Você já ouviu aquela frase: “a geografia serve, antes de mais nada, para fazer a guerra”? Pois é. Ela não foi dita por um general ou político — foi um geógrafo francês quem cravou isso com todas as letras. Seu nome? Yves Lacoste. Um nome que talvez você ainda não tenha escutado tanto, mas que carrega um peso enorme dentro das ciências humanas.
Vamos combinar: durante muito tempo, a geografia parecia aquela matéria parada, cheia de nomes de rios, climas e capitais. Nada contra saber onde fica o Himalaia ou quais são os biomas do Brasil, mas e o lado político da coisa? E as disputas de território? E o fato de que o mapa do mundo é, no fundo, um reflexo do poder? É aqui que Lacoste entra em cena, como quem puxa a cortina de um teatro e revela o enredo escondido por trás da paisagem.
O choque de 1976: geografia como arma de poder
Em 1976, Lacoste lançou um livro que virou um divisor de águas: A Geografia, isso serve, em primeiro lugar, para fazer a guerra. Um título provocador, pra dizer o mínimo. Mas não era só uma frase de efeito. Ele queria mostrar que a geografia sempre foi usada pelos poderosos — governos, exércitos, corporações — para planejar ações, dominar territórios e manter o controle sobre regiões estratégicas.

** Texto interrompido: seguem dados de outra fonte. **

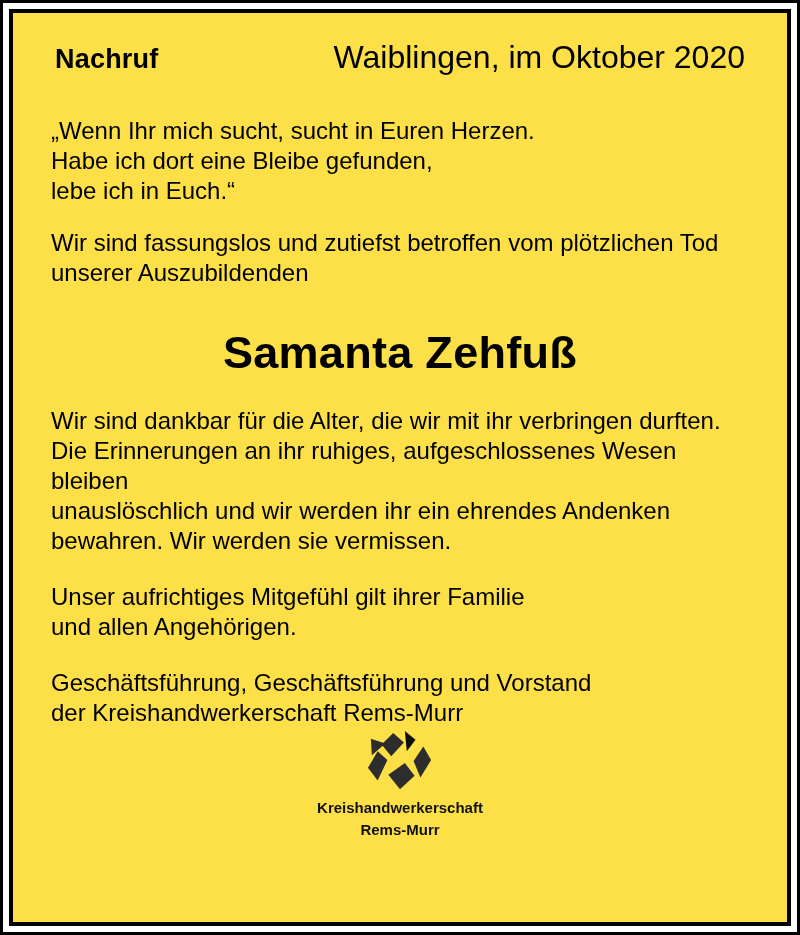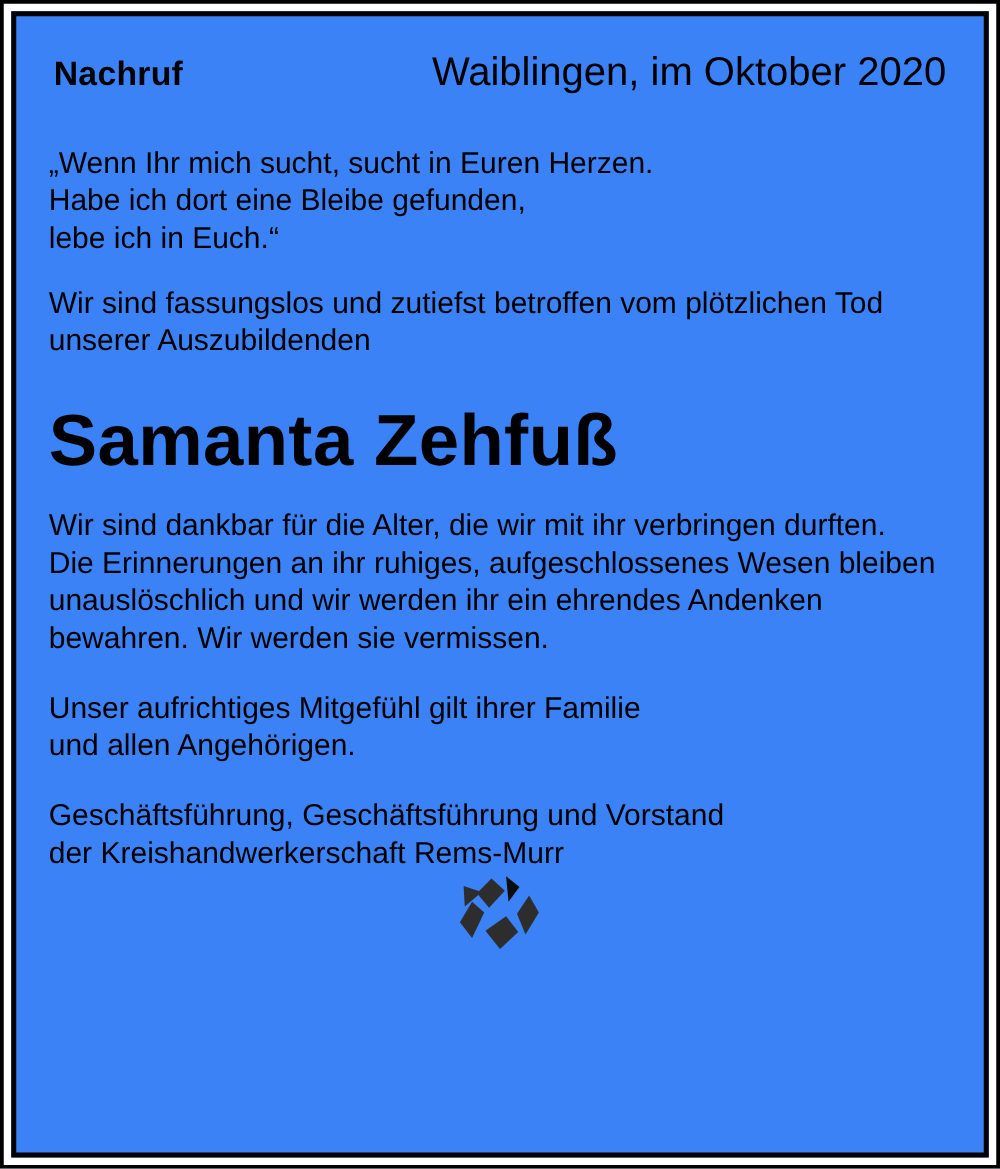--- a/index.html
+++ b/index.html
@@ -21,9 +21,9 @@
     width: 100%;
     height: 100%;
     border: 4px solid #000000;
-    padding: 0 26px;
+    padding: 0 38px;
     overflow: hidden;
-    background: #3b82f6;
+    background: #fde047;
   }
   .header-row {
     display: flex;

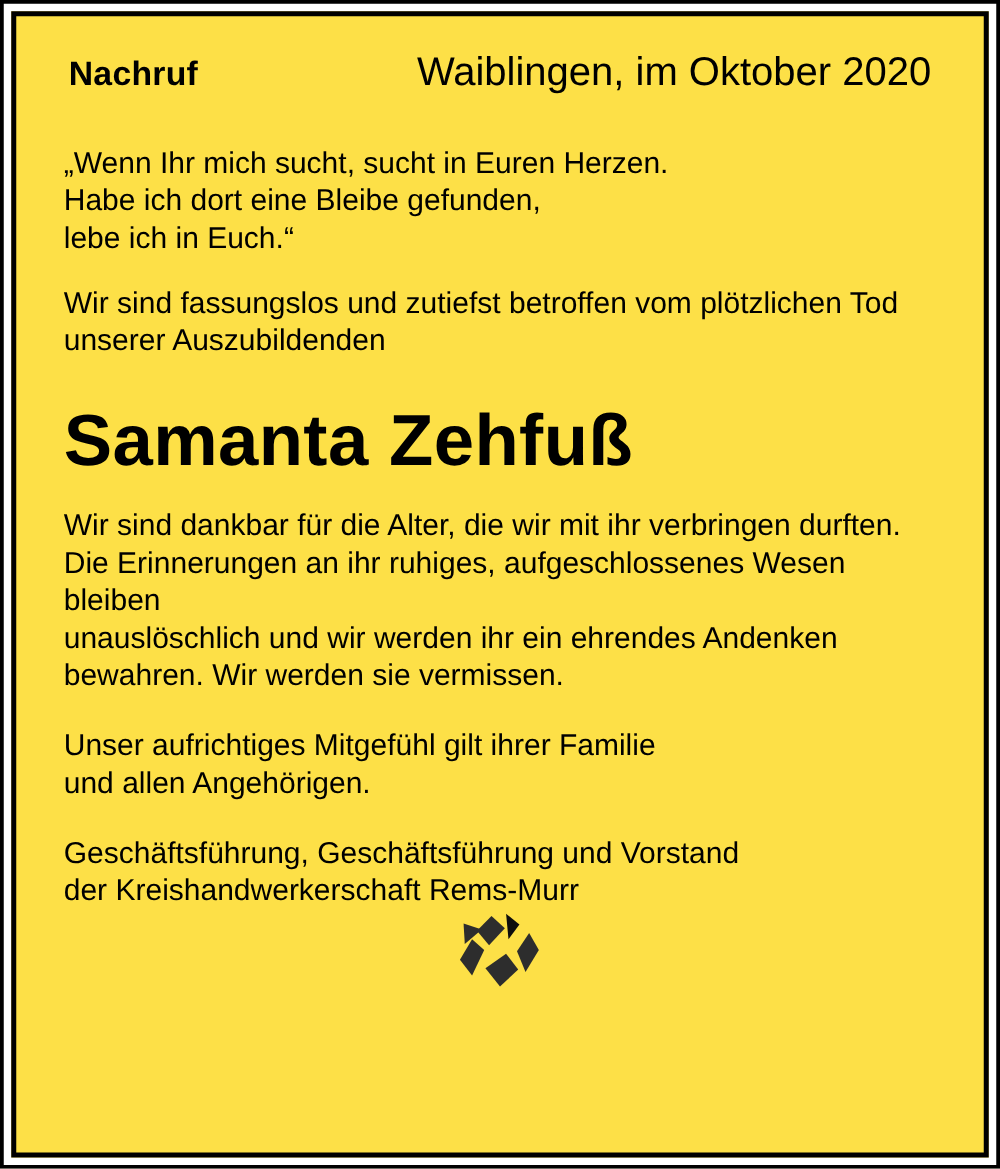--- a/index.html
+++ b/index.html
@@ -54,10 +54,11 @@
   .intro-block       { margin-top: 22px; }
   .name-block {
     margin-top: 40px;
-    font-size: 58px;
+    font-size: 45px;
     line-height: 50px;
     font-weight: bold;
     color: #000000;
+    text-align: center;
     letter-spacing: 0.3px;
   }
   .passing-block     { margin-top: 38px; }

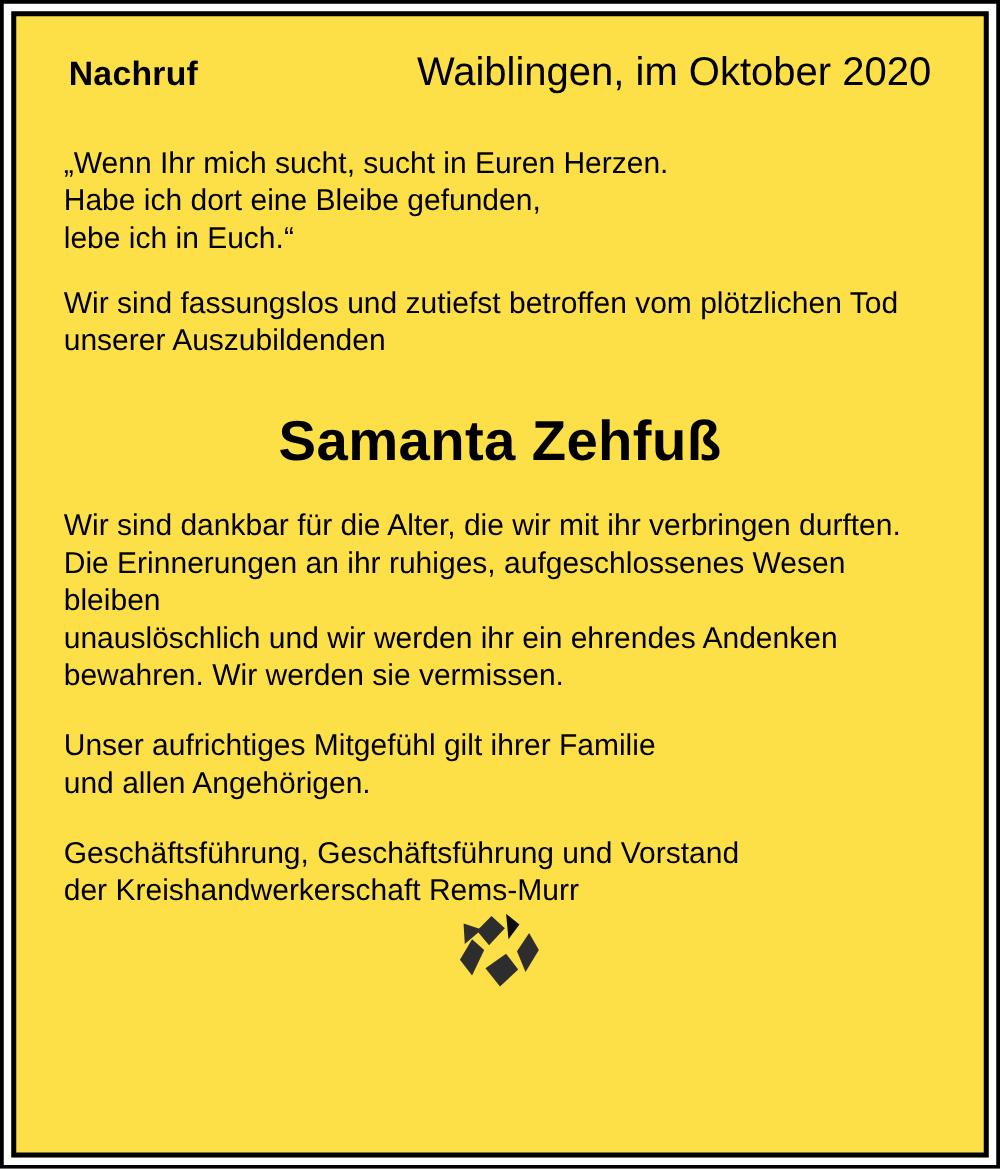--- a/index.html
+++ b/index.html
@@ -128,6 +128,8 @@
         <polygon points="17,23 27,32 17,53 7,40" fill="#2d2d2d"></polygon>
         <polygon points="10,10 25,15 11,27" fill="#2d2d2d"></polygon>
       </svg>
+      <p class="logo-caption">Kreishandwerkerschaft
+Rems-Murr</p>
     </div>
 
   </div>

Ele contou, por exemplo, como os Estados Unidos usaram o conhecimento geográfico para bombardear o Vietnã de forma “precisa”. Mas também mostrou como essa mesma geografia foi ensinada nas escolas de forma neutra, quase inofensiva, escondendo seu papel nos bastidores do poder.
Geopolítica: a geografia com sangue nas veias
Lacoste deu uma nova cara à geopolítica, um termo que tinha ficado malvisto depois de ser usado pelos nazistas para justificar expansionismos. Em vez de abandoná-la, ele a resgatou com uma abordagem crítica: entender os conflitos espaciais, os jogos de poder entre Estados, empresas e até grupos armados.
Ele fundou a revista Hérodote, onde publicou análises profundas sobre guerras, disputas por recursos e estratégias territoriais. Geopolítica, para ele, não era uma ciência fria. Era algo pulsante, vivo — e, sim, muitas vezes trágico.
O espaço não é neutro — nunca foi
Talvez o maior ensinamento de Lacoste seja este: o espaço geográfico é uma construção de interesses. Onde há estrada, tem disputa. Onde há fronteira, tem conflito. Onde há mapa, tem intenção. Pode parecer óbvio, mas foi preciso alguém como ele para lembrar disso com tanta força.
Pense nas favelas removidas para dar lugar a condomínios de luxo. Pense nas bases militares estrategicamente posicionadas. Pense nos desertos ricos em petróleo que viram palco de guerras. A geografia está em tudo isso — e não como coadjuvante, mas como protagonista.
Um saber que também pode libertar
Apesar da frase famosa falar de guerra, Lacoste também defendia o uso da geografia como ferramenta de resistência. Conhecer o espaço é também uma forma de proteger direitos, denunciar abusos e planejar cidades mais justas. Em outras palavras, se a geografia serve para dominar, ela também pode servir para resistir.
Em tempos de crise climática, urbanização acelerada e desigualdade social, o pensamento de Lacoste continua atual. Ele nos convida a olhar para o mundo com mais profundidade, a fazer perguntas desconfortáveis e a entender que cada espaço conta uma história — às vezes dolorosa, mas necessária de ser contada.
Um legado que vive no olhar crítico
Hoje, muitos professores e estudantes que falam de geopolítica talvez nem percebam, mas estão ecoando Lacoste. Sua obra nos ensinou que a geografia é tudo, menos neutra. É política, é estratégia, é vida em disputa.
E da próxima vez que você olhar um mapa, talvez se lembre dele. E talvez pergunte: quem desenhou esse mapa? Para quem ele serve?
Referências bibliográficas (ABNT)
LACOSTE, Yves. A geografia, isso serve, em primeiro lugar, para fazer a guerra. Campinas: Papirus, 1988.
LACOSTE, Yves. Geopolítica: o poder sobre o território. São Paulo: Bertrand Brasil, 2006.
RAFFESTIN, Claude. Por uma geografia do poder. São Paulo: Ática, 1993.
CORRÊA, Roberto Lobato; ROSENDAHL, Zeny. Geografia: conceitos e temas. Rio de Janeiro: Bertrand Brasil, 2013.